The experimental work was led by Dr. Riddhimoy Pathak, Ph.D. student in Prof. Biswas's group, while theoretical modelling was spearheaded by Mr. Sayan Paul from Prof. Pati's Theoretical Sciences Unit (TSU), serving as joint first author.

"This is a rare experimental realization of a concept that was largely theoretical," Prof. Biswas noted. "Crystalline solids do not have to be strictly particle-like in how they carry heat. They can access a mixed regime where wave-like coherence dominates, leading to ultralow and glassy thermal conductivity."

Implications for Thermoelectrics and Thermal Management

Ultralow thermal conductivity is a key requirement for high-performance thermoelectric materials, which convert waste heat into electricity. Materials that conduct electricity efficiently while blocking heat flow are central to sustainable energy technologies.

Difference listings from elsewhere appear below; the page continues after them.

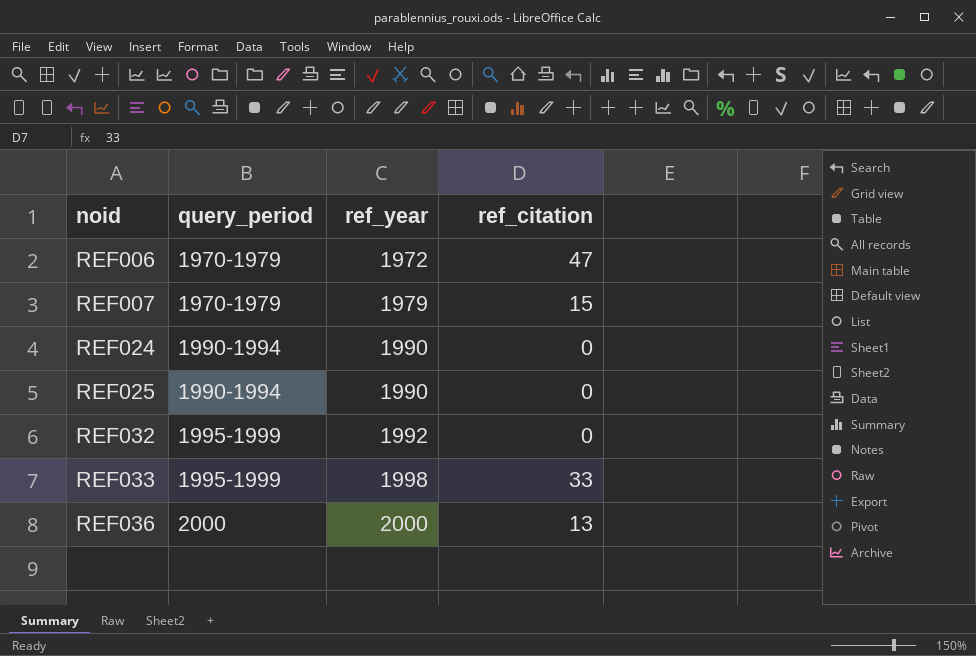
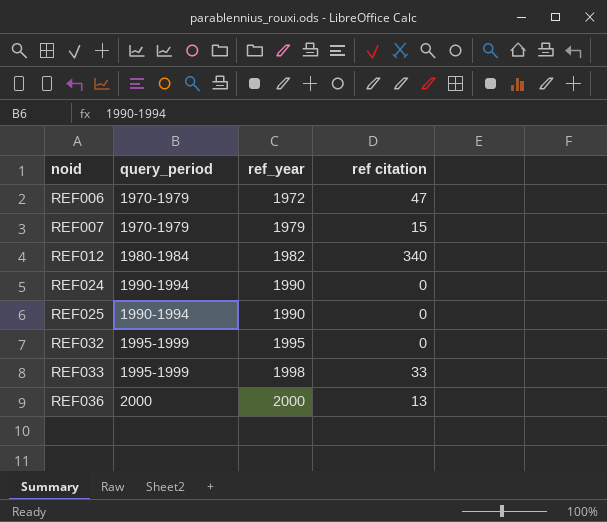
column name: ref_citation -> ref citation
row REF012: none -> 1980-1984 | 1982 | 340
REF032 | ref_year: 1992 -> 1995

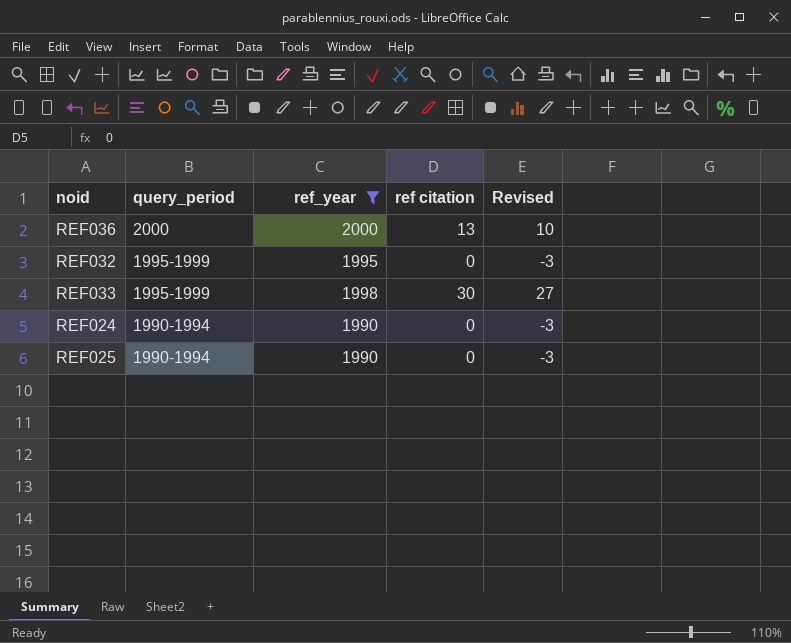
filter: none -> ref_year >= 1990
row order: noid ascending -> query_period descending
column Revised | formula: none -> [ref citation] - 3
REF033 | ref citation: 33 -> 30

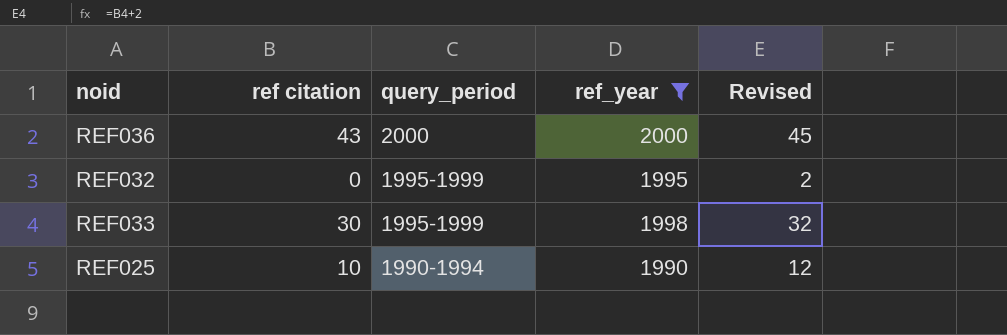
column ref citation | position: 4 -> 2
column Revised | formula: [ref citation] - 3 -> [ref citation] + 2
row REF024: 1990-1994 | 1990 | 0 | -3 -> none
REF036 | ref citation: 13 -> 43
REF025 | ref citation: 0 -> 10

The discovery establishes a new design strategy:

  • Leveraging chemical rules to induce local lattice instability

  • Engineering phonon localization and coherence

  • Creating crystalline materials with glass-like thermal transport properties

Such materials could be transformative for:

  • Thermoelectric power generation

  • Electronic device thermal management

  • Energy-efficient cooling systems

  • High-performance semiconductor platforms

Global Collaboration and National Infrastructure

The research utilized national supercomputing facilities and international synchrotron resources under the India@DESY programme, highlighting India's expanding research infrastructure and global scientific engagement.

A New Chapter in Materials Physics

By revealing how heat can transition from particle-like scattering to coherent wave transport within a crystalline solid, the study challenges textbook assumptions and opens a new frontier in solid-state physics.

This achievement underscores India's growing leadership in advanced materials research, demonstrating how deep chemical insight combined with state-of-the-art experimental and theoretical tools can uncover entirely new physical regimes with strong technological relevance.